Billee gave me a glass of water and helped me to drink it. I still felt very weak, but the water made me feel a bit better. Then he tucked me back in, gave me a kiss on the cheek and shut the curtains for me. I drifted back into a deep sleep.

I slept a lot in the next week. Often I'd wake up, have a drink then go back to sleep again. I'd had a mild fever, Billee told me, and I had been suffering badly from dehydration. He, Legolas and Boromir looked after me, made sure that I was never without water and brought me food, although I would eat on a tiny amount. Elrond came to see me a few times, but I would just turn away, refuse to talk to him. I did the same with Jamie, Baz, Jake and even Frodo when he stuck his head around the door to see how I was doing. As far as I was concerned, they didn't exist. I wasn't ready to talk to anyone.

Finally, after about a week, I was beginning to feel quite a bit better, at least physically. However, I still couldn't face people and I was completely unwilling to go back to classes. So day after day, I lay on my bed, not eating and not talking, depression completely clouding my mind. I cut regularly in that time, needing it just to help me get through the day. I felt completely alone. Sure I had Billee, Legolas and Boromir, but even they couldn't reach me.

Three days before the mock rock thing, Elrond had come in to see if I was okay. Everyone was in lessons so I was by myself. When he came in, I glared at him and turned away. This time, however, he persisted.

"Emma, you aren't coping are you?" he said gently. "Why won't you talk to us? We only want to help you"

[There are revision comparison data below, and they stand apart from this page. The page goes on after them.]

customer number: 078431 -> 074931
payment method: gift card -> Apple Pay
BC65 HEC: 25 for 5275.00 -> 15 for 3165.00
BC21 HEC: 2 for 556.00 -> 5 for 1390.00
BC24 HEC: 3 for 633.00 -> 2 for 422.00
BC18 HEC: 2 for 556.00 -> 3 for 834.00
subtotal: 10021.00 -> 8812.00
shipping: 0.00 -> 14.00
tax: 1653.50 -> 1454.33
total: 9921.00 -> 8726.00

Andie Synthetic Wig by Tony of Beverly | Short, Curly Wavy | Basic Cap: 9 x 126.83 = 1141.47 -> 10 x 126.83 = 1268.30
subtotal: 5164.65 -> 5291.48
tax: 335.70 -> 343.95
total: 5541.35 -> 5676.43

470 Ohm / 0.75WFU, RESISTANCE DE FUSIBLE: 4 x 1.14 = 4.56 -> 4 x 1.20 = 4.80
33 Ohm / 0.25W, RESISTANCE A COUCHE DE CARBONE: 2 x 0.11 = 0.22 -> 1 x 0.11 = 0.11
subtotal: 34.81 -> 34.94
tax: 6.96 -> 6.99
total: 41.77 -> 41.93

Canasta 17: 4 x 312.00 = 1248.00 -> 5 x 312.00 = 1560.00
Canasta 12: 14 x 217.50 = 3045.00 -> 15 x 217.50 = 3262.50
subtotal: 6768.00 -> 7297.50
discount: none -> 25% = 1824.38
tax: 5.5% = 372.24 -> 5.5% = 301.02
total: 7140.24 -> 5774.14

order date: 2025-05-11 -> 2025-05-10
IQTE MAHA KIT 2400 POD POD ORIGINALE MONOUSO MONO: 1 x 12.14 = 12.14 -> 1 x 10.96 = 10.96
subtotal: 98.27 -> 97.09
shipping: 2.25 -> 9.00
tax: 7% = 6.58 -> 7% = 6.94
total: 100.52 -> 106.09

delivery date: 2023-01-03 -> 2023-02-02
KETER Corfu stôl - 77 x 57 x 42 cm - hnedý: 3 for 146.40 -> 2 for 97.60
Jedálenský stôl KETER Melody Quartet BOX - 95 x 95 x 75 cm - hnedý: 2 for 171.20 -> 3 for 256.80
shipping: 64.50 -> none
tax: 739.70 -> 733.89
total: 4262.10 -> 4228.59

"You can't help me," I said quietly. "Leave me alone"

"Emma, I know what's it's like…" he started to say. I sat up angrily. He took a step back, no doubt remembering the last time.

"You have no idea what it's bloody like!" I screamed at him. "I hate this place, I really do! I just want to go home" I broke off and pulled my covers over my head. "Just go away," I said from under them. I heard the door shut as Elrond left. I felt a bit guilty then, but I dealt with it the way I've always dealt with things. By reaching for the knife…

One the night of the rock mock, Billee and the others came in and told me that we were going to see it. I shook my head stubbornly. I wasn't going to face any of the other students if I could help it.

"Come on Em" Boromir said softly. "It'll be fun. And we'll be right there with you"

"Just an hour or so" Billee agreed. "Honestly, it won't be that bad. And it might cheer you up"

"No one will say anything with Billee there" Legolas pointed out. "Just give it a try"

They went on and on about it, so finally I agreed to go just to shut them up. When we stepped into the hall, it all went quiet. Everyone turned to look at us and I could hear them whispering. I took a step back, intending to leave, but Boromir put his arm around me and Billee took my hand. Together they got me to a seat at the front.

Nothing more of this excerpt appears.